Cover image of "Long Time Coming" by Robert Goddard, a novel with its roots in the truth about the Belgian Congo.

Robert Goddard writes suspenseful crime thrillers that typically span many years of British history. Invariably, they demonstrate graphically the unforeseen consequences of long-ago acts. Long Time Coming is one of the 31 novels he has written since the 1980s. It’s a thriller that reveals the long-hidden truth about the Belgian Congo.

Estimated reading time: 5 minutes

A tale rooted in the Belgian Congo

Each of Goddard’s mystery novels is a standalone story. There are virtually no reappearing characters, much less a series hero. Another of the hallmarks of Goddard’s writing is his mastery of complex plotting. His books are full of complications, setbacks, and surprises, and Long Time Coming is no exception.

In Long Time Coming, the story is rooted in the legendarily brutal Belgian empire in the Congo in the late 19th and early 20th Centuries. But the action shifts back and forth from England to Ireland to Belgium, with episodes alternating from 1976 to 1940 and back again at regular intervals and concluding with shorter scenes in 1922 and 2008.

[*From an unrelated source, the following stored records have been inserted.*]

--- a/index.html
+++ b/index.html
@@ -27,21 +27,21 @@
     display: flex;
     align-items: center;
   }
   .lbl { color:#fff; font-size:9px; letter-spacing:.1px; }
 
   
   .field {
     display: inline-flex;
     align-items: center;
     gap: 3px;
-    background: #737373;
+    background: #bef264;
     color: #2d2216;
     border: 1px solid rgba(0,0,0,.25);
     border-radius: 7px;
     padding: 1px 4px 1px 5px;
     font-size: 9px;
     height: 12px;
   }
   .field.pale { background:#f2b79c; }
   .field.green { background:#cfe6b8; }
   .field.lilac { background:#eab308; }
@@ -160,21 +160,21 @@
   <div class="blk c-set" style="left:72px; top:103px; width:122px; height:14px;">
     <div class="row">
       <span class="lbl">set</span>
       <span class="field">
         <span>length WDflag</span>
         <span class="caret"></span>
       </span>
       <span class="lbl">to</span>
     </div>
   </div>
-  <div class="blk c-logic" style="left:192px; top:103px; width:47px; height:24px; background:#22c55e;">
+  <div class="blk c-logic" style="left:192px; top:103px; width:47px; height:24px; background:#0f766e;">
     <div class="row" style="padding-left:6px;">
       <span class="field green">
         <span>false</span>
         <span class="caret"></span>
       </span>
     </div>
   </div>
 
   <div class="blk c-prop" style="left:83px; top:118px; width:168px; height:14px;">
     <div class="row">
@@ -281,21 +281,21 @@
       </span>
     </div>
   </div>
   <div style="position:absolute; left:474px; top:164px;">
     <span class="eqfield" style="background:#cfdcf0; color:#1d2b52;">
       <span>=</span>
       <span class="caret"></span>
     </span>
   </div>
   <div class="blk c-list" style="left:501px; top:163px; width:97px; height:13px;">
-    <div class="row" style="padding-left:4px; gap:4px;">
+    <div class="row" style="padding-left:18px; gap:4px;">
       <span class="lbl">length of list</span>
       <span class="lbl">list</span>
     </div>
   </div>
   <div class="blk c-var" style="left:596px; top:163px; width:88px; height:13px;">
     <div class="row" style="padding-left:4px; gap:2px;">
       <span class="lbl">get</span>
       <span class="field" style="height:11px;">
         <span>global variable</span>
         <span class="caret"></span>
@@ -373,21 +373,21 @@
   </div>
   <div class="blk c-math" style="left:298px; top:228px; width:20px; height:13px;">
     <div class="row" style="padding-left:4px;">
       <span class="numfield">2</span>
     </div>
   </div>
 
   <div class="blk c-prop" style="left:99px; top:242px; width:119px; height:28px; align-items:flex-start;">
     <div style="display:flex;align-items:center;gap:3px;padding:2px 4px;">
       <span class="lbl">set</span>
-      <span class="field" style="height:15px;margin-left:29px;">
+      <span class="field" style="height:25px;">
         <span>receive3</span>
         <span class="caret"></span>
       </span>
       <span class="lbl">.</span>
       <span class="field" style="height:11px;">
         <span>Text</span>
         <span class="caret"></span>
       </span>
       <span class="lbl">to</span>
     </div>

Long Time Coming by Robert Goddard (2009) 528 pages ★★★★☆

Photo of ivory hunters in the Belgian Congo
The Belgian Congo was a center for ivory hunting. It was also the site for unspeakable atrocities by the agents of Belgian King Leopold II, who personally owned the country. Image: The Guardian

A long-lost uncle turns up in England

Long Time Coming tells the tale of Stephen Swan, a young English geologist relocated in 1976 to his home after a stint in the Texas oilfields. His uncle, Eldritch Swan, has suddenly appeared in Stephen’s life after 36 years in an Irish prison. Stephen’s parents had always told him his father’s brother had died in the Blitz, but Eldritch, to the young man’s chagrin, is very much alive. And he proceeds to involve his nephew in a perilous chase through London, Dublin, and Antwerp in search of proof that he was innocent of the charge that confined him to prison for more than a third of a century.

A crooked Antwerp diamond merchant and an IRA terrorist

Along the way we meet a crooked Antwerp diamond merchant and his beautiful young granddaughter. She is an IRA terrorist with a world-class talent at forging art. She possesses a priceless collection of Picassos. Other characters who enter the picture include a ruthless and venal former MI6 operative now living the life of a rural squire, and an assortment of police officers, secret service agents, and lawyers in England, Ireland, and Belgium.

Long Time Coming is no mere whodunit but a genuine novel of suspense, peopled by three-dimensional characters living in a moral universe painted in shades of gray. The brutal Belgian Congo comes to life in this novel.

History’s judgment on the brutal Belgian Congo

In a great many of the 90 former colonies that comprised the British Empire, you don’t have to look far to encounter anger—sometimes incandescent anger—that their citizens harbor for their former overlords. It’s much the same in many of the now-independent nations once governed by French, German, American, and Dutch colonial officials. But nowhere on Earth is such anger more justified than in today’s Democratic Republic of the Congo.

Popular historian Adam Hochschild famously catalogued the crimes against humanity perpetrated from 1885 to 1908 by the agents of the owner of the Congo Free State, King Leopold II of Belgium. His searing account, King Leopold’s Ghost: A Story of Greed, Terror and Heroism in Colonial Africa, brought to a broad public what historians of the period had long known. That Belgian officials had not just looted the country of its natural wealth. They operated a regime so brutal that the country’s population fell dramatically during the three decades of their rule.

About the author

Photo of Robert Goddard, author of this novel that plumbs the truth about the Belgian Congo
Robert Goddard. Image: Wikipedia

Robert Goddard was born in 1954 in Hampshire, England and studied history at the University of Cambridge. Following unsuccessful attempts at careers in journalism, teaching, and educational administration, he turned to writing novels full-time. Since 1986, he has published 31 thrillers. Most have been Top Ten Sunday Times bestsellers in the UK. He lives with his wife in Cornwall.

Although I read many of his books before launching this blog, I’ve reviewed one other Robert Goddard thriller here: The Ways of the World (Robert Goddard’s superb novel of espionage set in 1919 Paris).